Mountain in Trøndelag, Norway

Forbordsfjellet is a mountain in Stjørdal Municipality in Trøndelag county, Norway. The 590 m tall mountain lies directly to the north of Trondheim Airport, Værnes and the town of Stjørdalshalsen and about 4 km northeast of the village of Skatval. There is a toll road to the summit from European route E6 near Skatval Church.
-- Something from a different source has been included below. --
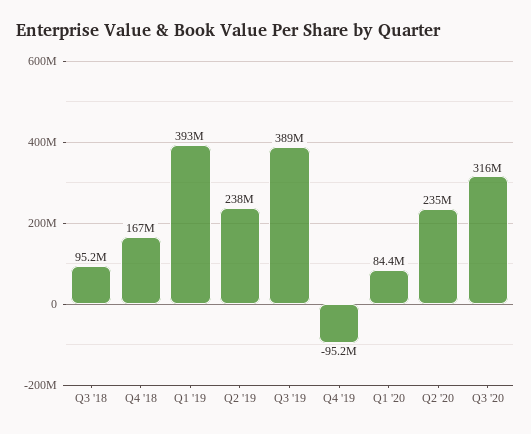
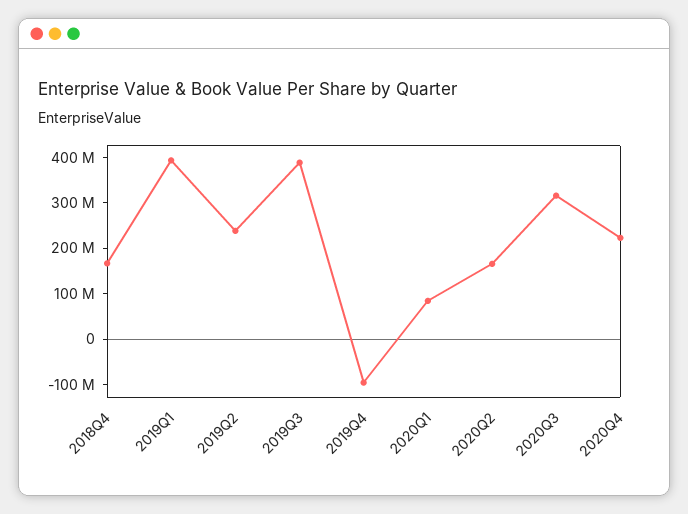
Q3 '18: 95200000 -> none
Q2 '20: 235000000 -> 160000000
2020Q4: none -> 220000000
Forbordsfjellet is also used for paragliding. IL Fram organizes a 4.8 km long backhill race that starts at Skatval Church and has a finish at the top of the mountain. Many tourists and residents come to the top to look at the views of the lower Stjørdalen valley, the Åsenfjorden, and towards Trondheim.

The name comes from the little farming village of Forbord, located west of the mountain. The name Forbord supposedly means "at the foot of the mountain". Thus, the name Forbordsfjellet can, oddly enough, be translated into "at the foot of the mountain-mountain". The solution to this logical problem may be that the hamlet at the foot of the mountain may have been named Forbord first, but when the locals forgot the name of the mountain, they simply called it Forbordsfjellet, meaning the mountain at Forbord. There are no other known names on the mountain.

A popular destination for hiking is Svartkamhytta.